=== Begin Enclosure ===

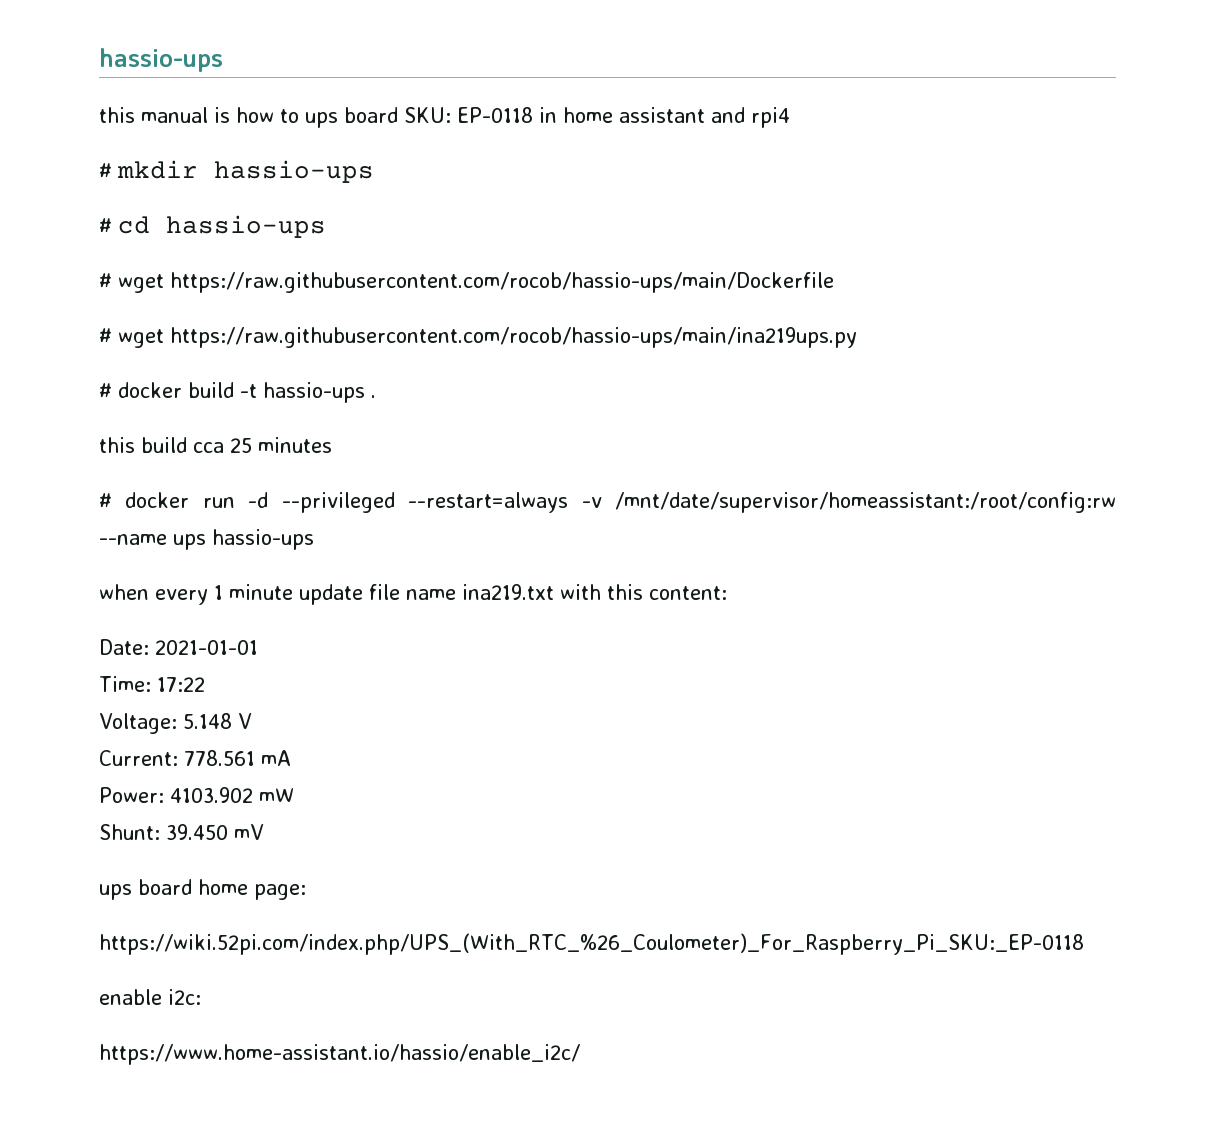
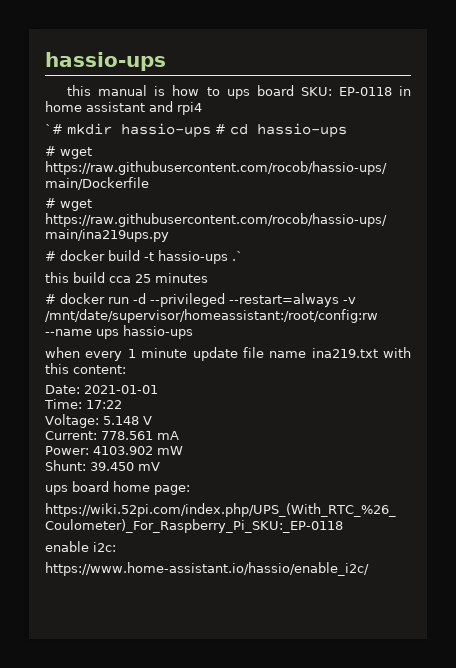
- # mkdir hassio-ups
- # cd hassio-ups
+ `# mkdir hassio-ups # cd hassio-ups
- # docker build -t hassio-ups .
+ # docker build -t hassio-ups .`

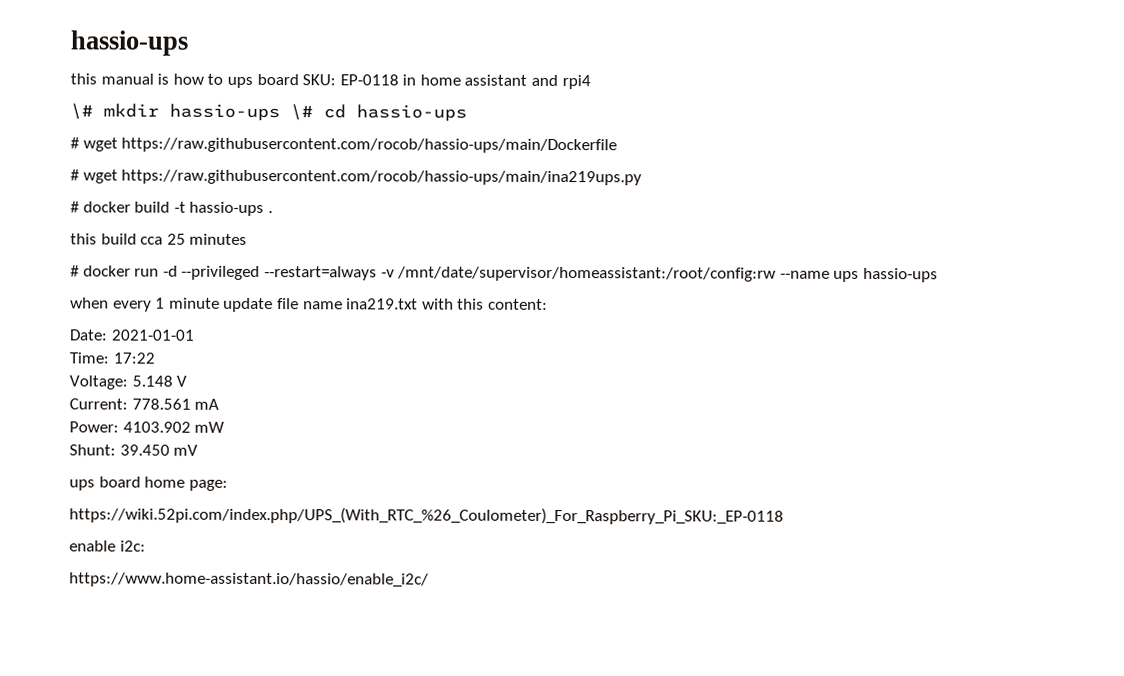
- `# mkdir hassio-ups # cd hassio-ups
+ \# mkdir hassio-ups \# cd hassio-ups
- # docker build -t hassio-ups .`
+ # docker build -t hassio-ups .

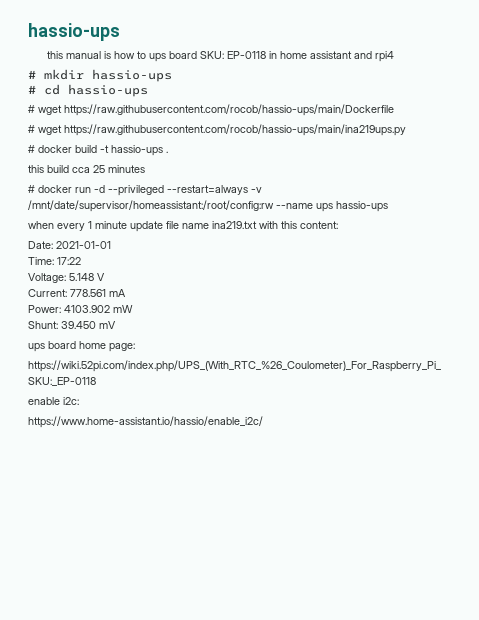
- \# mkdir hassio-ups \# cd hassio-ups
+ # mkdir hassio-ups
+ # cd hassio-ups

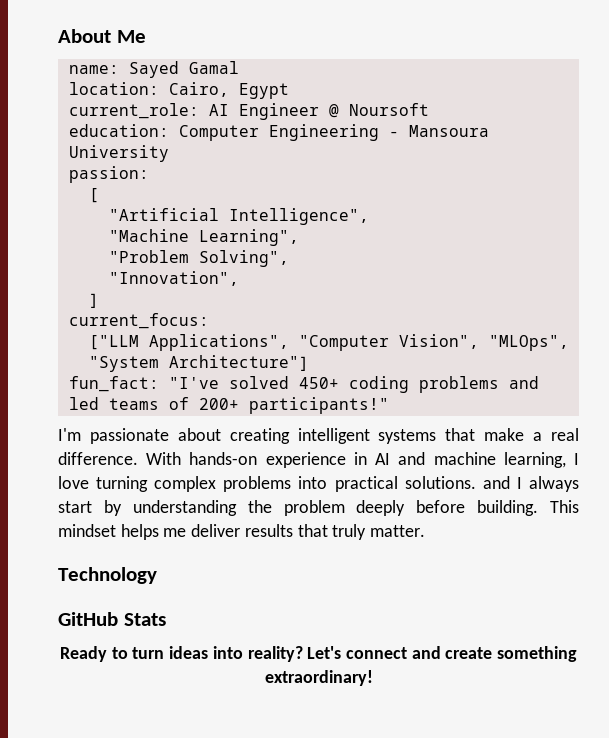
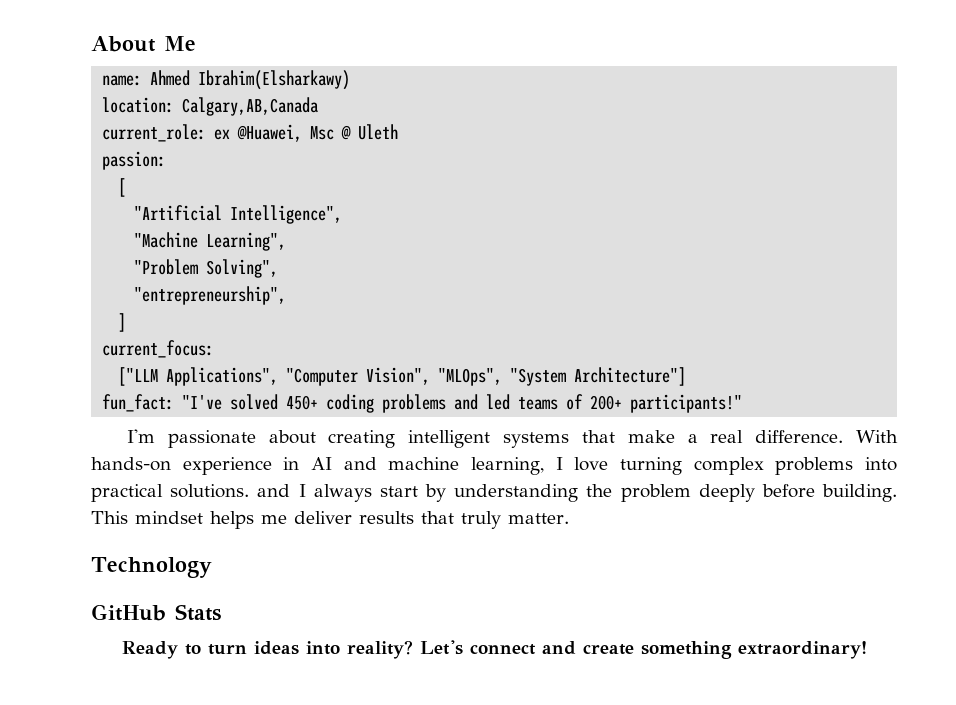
- name: Sayed Gamal
+ name: Ahmed Ibrahim(Elsharkawy)
- location: Cairo, Egypt
+ location: Calgary,AB,Canada
- current_role: AI Engineer @ Noursoft
- education: Computer Engineering - Mansoura University
+ current_role: ex @Huawei, Msc @ Uleth
- "Innovation",
+ "entrepreneurship",

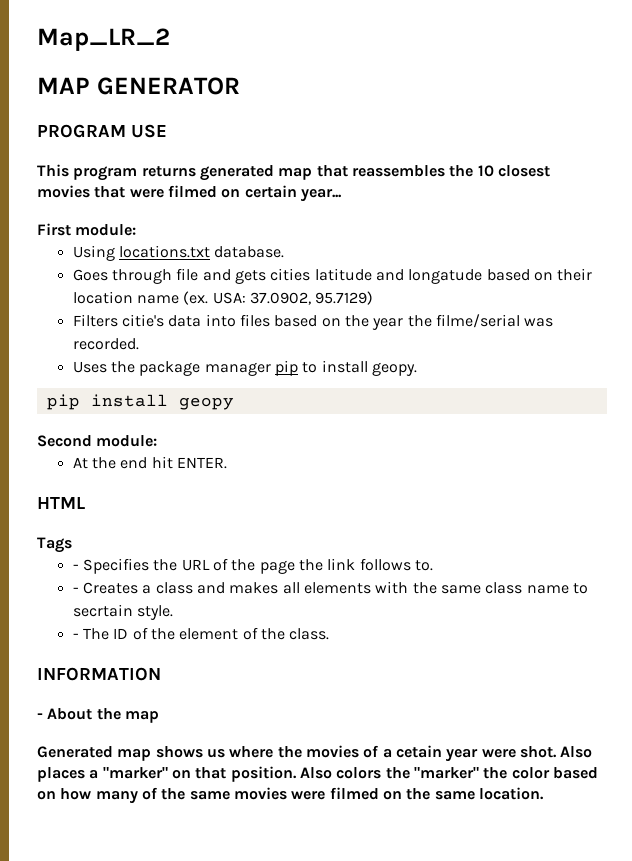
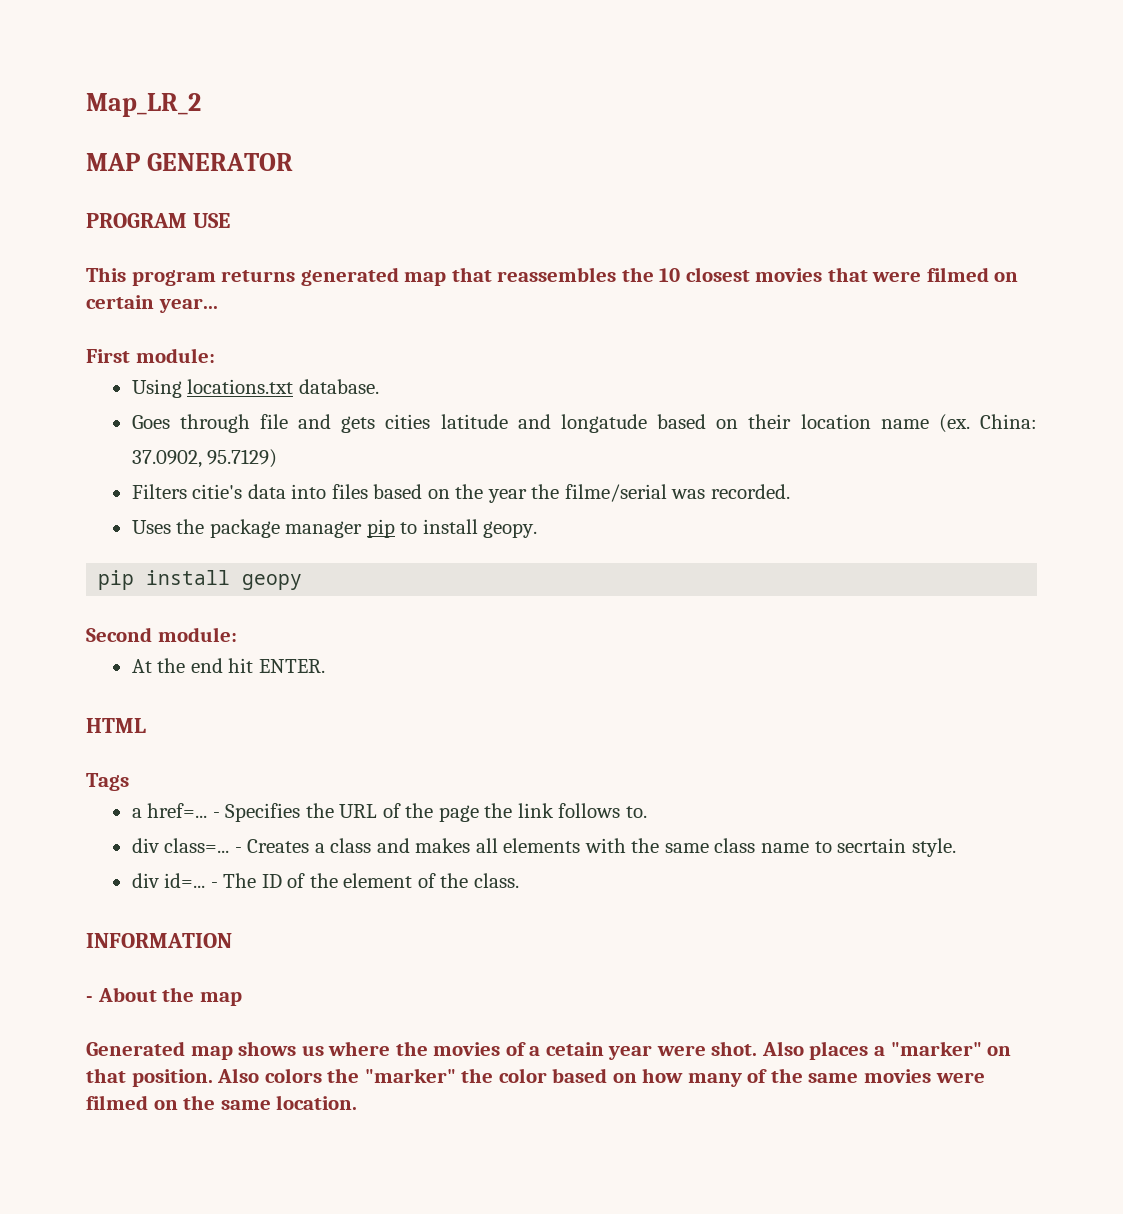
- USA: 37.0902, 95.7129)
+ China: 37.0902, 95.7129)
+ a href=...
+ div class=...
+ div id=...

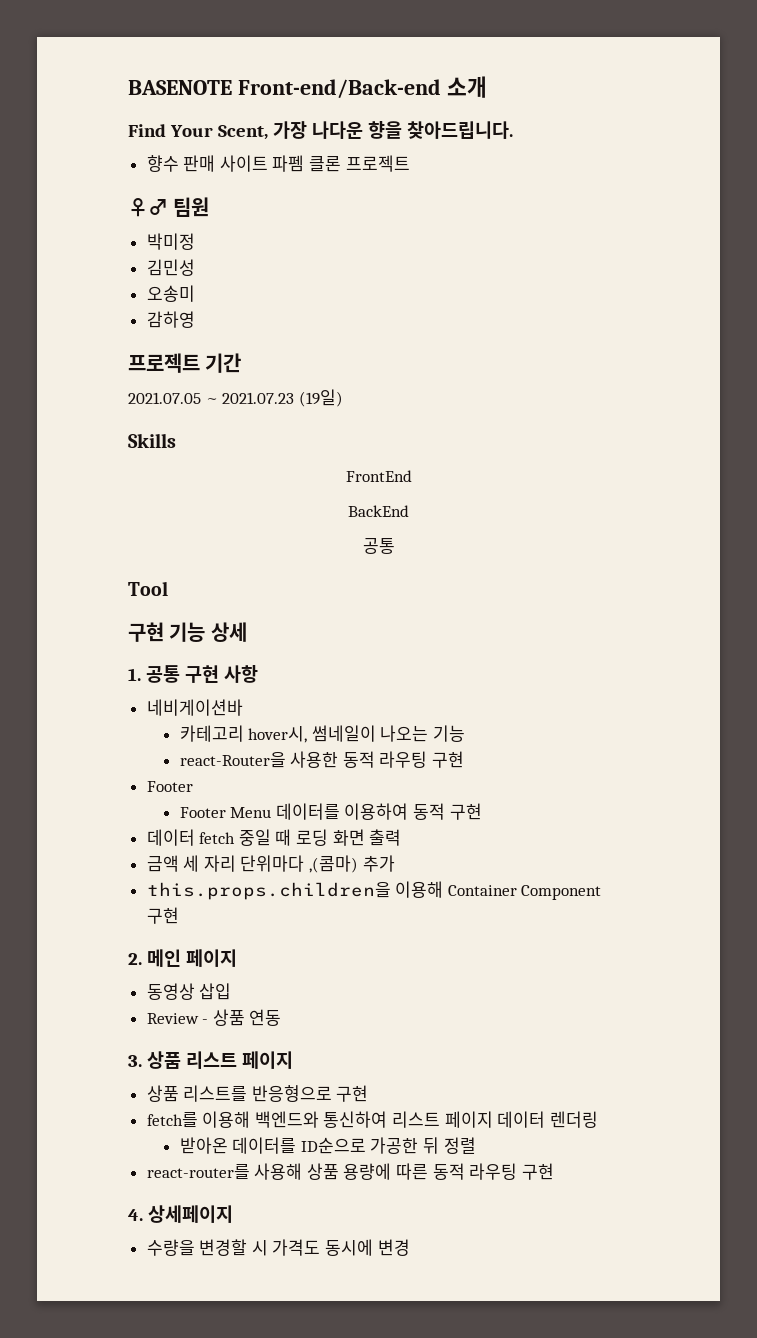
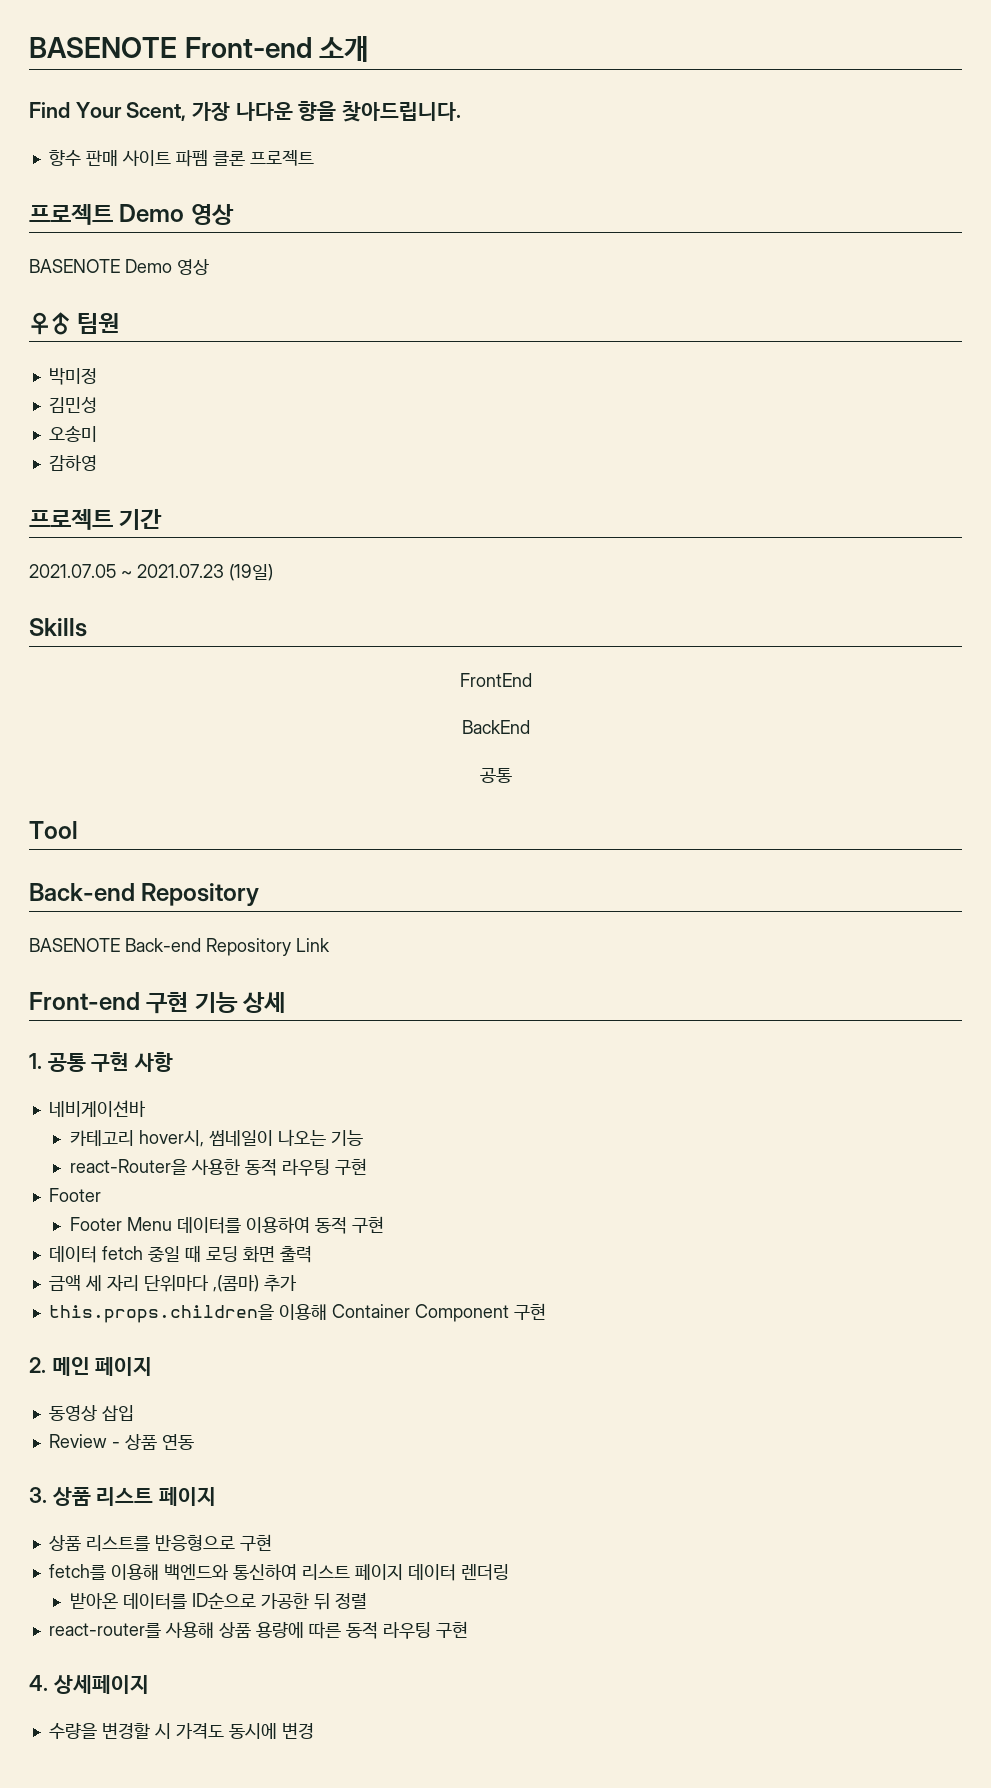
- BASENOTE Front-end/Back-end 소개
+ BASENOTE Front-end 소개
+ 프로젝트 Demo 영상
+ BASENOTE Demo 영상
  Tool
- 구현 기능 상세
+ Back-end Repository
+ BASENOTE Back-end Repository Link
+ Front-end 구현 기능 상세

=== End Enclosure ===

### Try it
Although the records contain pictures, the copy should hold only their text, reproduced exactly.

### Exercise output
- # mkdir hassio-ups
- # cd hassio-ups
+ `# mkdir hassio-ups # cd hassio-ups
- # docker build -t hassio-ups .
+ # docker build -t hassio-ups .`

- `# mkdir hassio-ups # cd hassio-ups
+ \# mkdir hassio-ups \# cd hassio-ups
- # docker build -t hassio-ups .`
+ # docker build -t hassio-ups .

- \# mkdir hassio-ups \# cd hassio-ups
+ # mkdir hassio-ups
+ # cd hassio-ups

- name: Sayed Gamal
+ name: Ahmed Ibrahim(Elsharkawy)
- location: Cairo, Egypt
+ location: Calgary,AB,Canada
- current_role: AI Engineer @ Noursoft
- education: Computer Engineering - Mansoura University
+ current_role: ex @Huawei, Msc @ Uleth
- "Innovation",
+ "entrepreneurship",

- USA: 37.0902, 95.7129)
+ China: 37.0902, 95.7129)
+ a href=...
+ div class=...
+ div id=...

- BASENOTE Front-end/Back-end 소개
+ BASENOTE Front-end 소개
+ 프로젝트 Demo 영상
+ BASENOTE Demo 영상
  Tool
- 구현 기능 상세
+ Back-end Repository
+ BASENOTE Back-end Repository Link
+ Front-end 구현 기능 상세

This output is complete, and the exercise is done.